The place was a hive of activity up until only a few years ago, we used to see the guys pushing the finished panels out on small hand carts, the guys were always in Tee-shirts no matter what the weather.

The site is quite large so I didn`t have much time and only armed with my Iphone the pictures are not mega but hay-ho what ya gona do.

Main building.







Inside one of the process buildings.






Out the back of this process building is all the feed equipment, (MOTO GP fan somewhere).














Next up is the building next door, another process building.






Inside one of the on site offices, not much to see.






Well that will do.
Thanks for looking all comments are most welcome, there are a few more pictures on my FlickR site so head over too:-
https://www.flickr.com/photos/newage2/albums/72157665655015681

Cheers Newage


----------



## smiler (Mar 12, 2016)

Nice set a pics Newage, Sound Job


----------



## Newage (Mar 12, 2016)

Not bad for an Iphone.

Cheers Newage


----------



## Rubex (Mar 12, 2016)

Nice pics Newage


----------



## flyboys90 (Mar 12, 2016)

Nice little find.


----------



## mookster (Mar 26, 2016)

Not too far from me, so might have to give it a little wander at some point.


----------



## Sam Haltin (Mar 26, 2016)

A change from Gibberalta, but is there not more to see?

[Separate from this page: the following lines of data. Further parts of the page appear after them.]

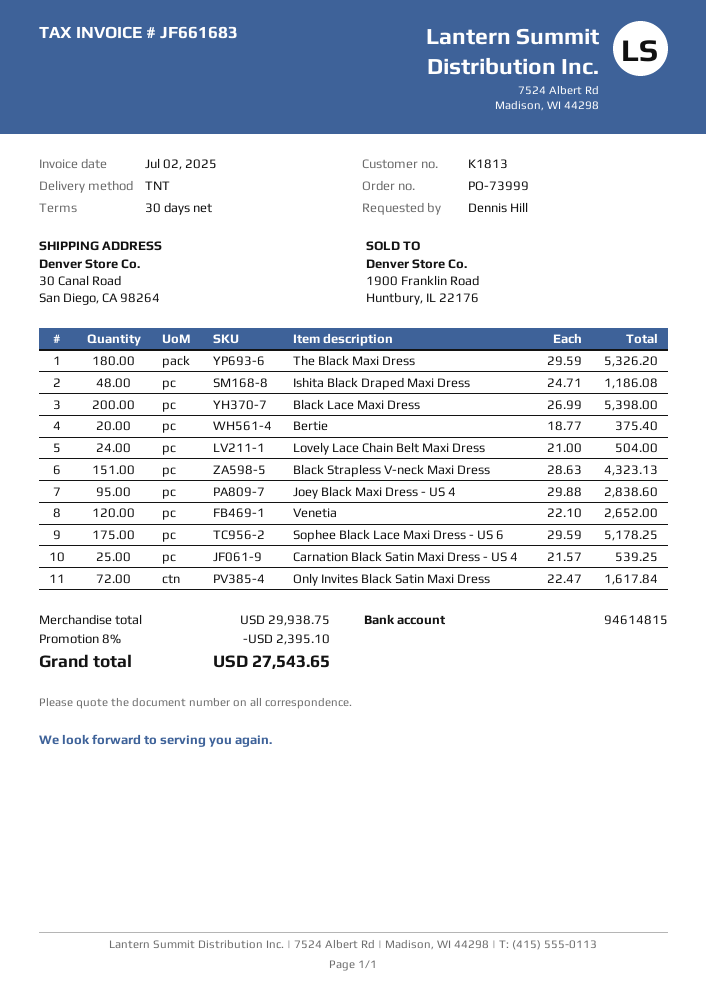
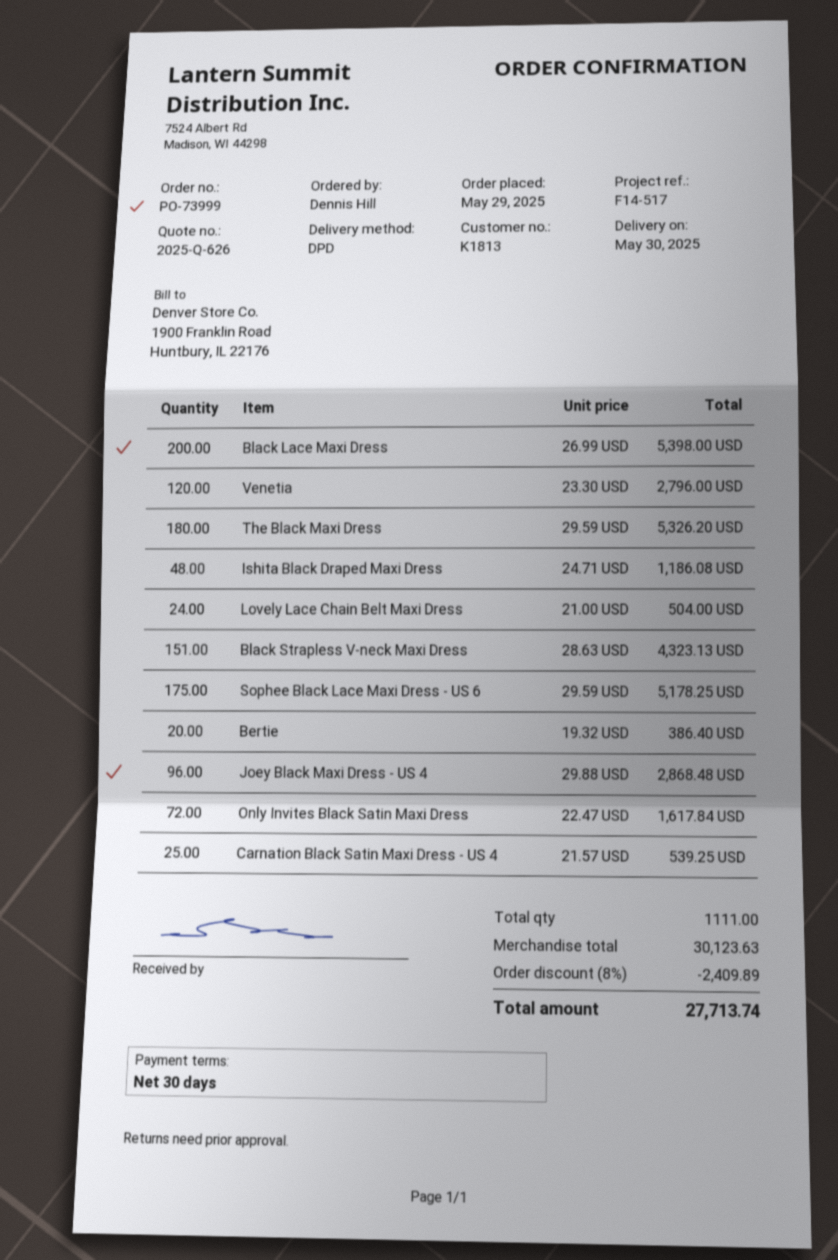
shipping method: TNT -> DPD
Bertie: 20 x 18.77 = 375.40 -> 20 x 19.32 = 386.40
Joey Black Maxi Dress - US 4: 95 x 29.88 = 2838.60 -> 96 x 29.88 = 2868.48
Venetia: 120 x 22.10 = 2652.00 -> 120 x 23.30 = 2796.00
subtotal: 29938.75 -> 30123.63
discount: 8% = 2395.10 -> 8% = 2409.89
total: 27543.65 -> 27713.74

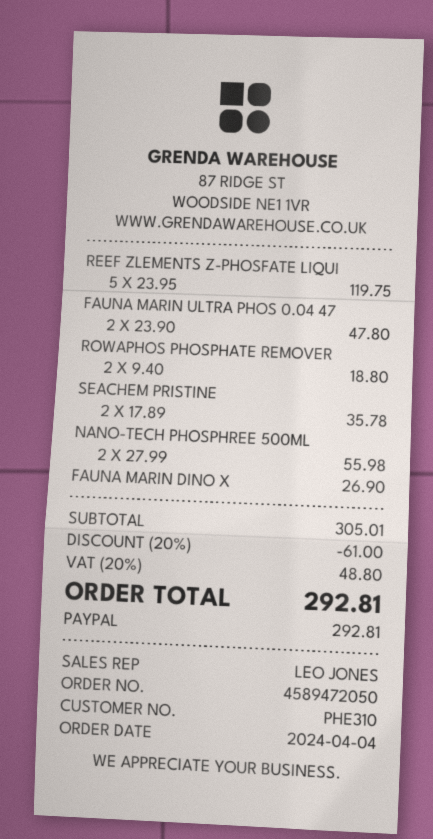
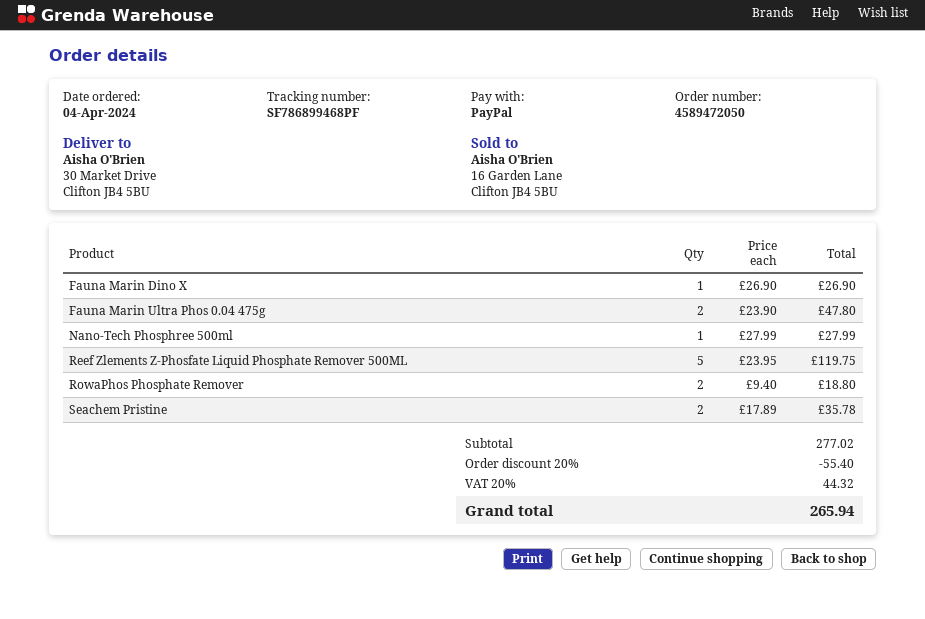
NANO-TECH PHOSPHREE 500ML: 2 x 27.99 = 55.98 -> 1 x 27.99 = 27.99
subtotal: 305.01 -> 277.02
discount: 20% = 61.00 -> 20% = 55.40
tax: 20% = 48.80 -> 20% = 44.32
total: 292.81 -> 265.94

Not bad pictures using an I-Phone.


----------



## mookster (Mar 26, 2016)

Hugh Jorgan said:


> A change from Gibberalta, but is there not more to see? Not bad pictures using an I-Phone.



It's quite a big site looking at it from google maps, so I reckon there is...


----------



## HughieD (Mar 27, 2016)

Solid stuff Newage!


----------



## Dirus_Strictus (Mar 27, 2016)

mookster said:


> It's quite a big site looking at it from google maps, so I reckon there is...



The concrete mixing plant/s and the moulding lines actually cover quite a small area in factories making these products. The vast majority of the site would have been laid out as open air storage, with stillage for the just set, 'Green' panels etc to be stacked, so that they could fully set and mature prior to delivery.

A really impressive pre cast production line was the old facility in Peterborough that produced pre cast, reinforced concrete sleepers for the ECML electrification and upgrade program. Threading the reinforcing wires through individual mould ends and down the production line was a bit like re-stringing a very large Fender Strat! With all the ends threaded onto the six reinforcing wires, the wires were pretensioned, the operator inserted the open ended/ open topped mould box around the wires and between the two end plates. After positioning the rail chair locators, the completed mould was then filled with concrete mix and the filled mould pulled down the tensioned wires towards the exit of the line by a conveyor chain (the pulling action cleaned the reinforcing wires and aided adhesion of concrete to steel). This was repeated until the length of the line was full of filled moulds. After a period of setting the green sleepers were separated by a cutting disc and after another period of setting the ends were finally knocked off the wire stubs, and the moulds completely removed. Wire stub ends were trimmed back and the sleepers stacked to fully cure.


----------



## UrbanX (Apr 4, 2016)

Nice one mate, thanks for sharing


----------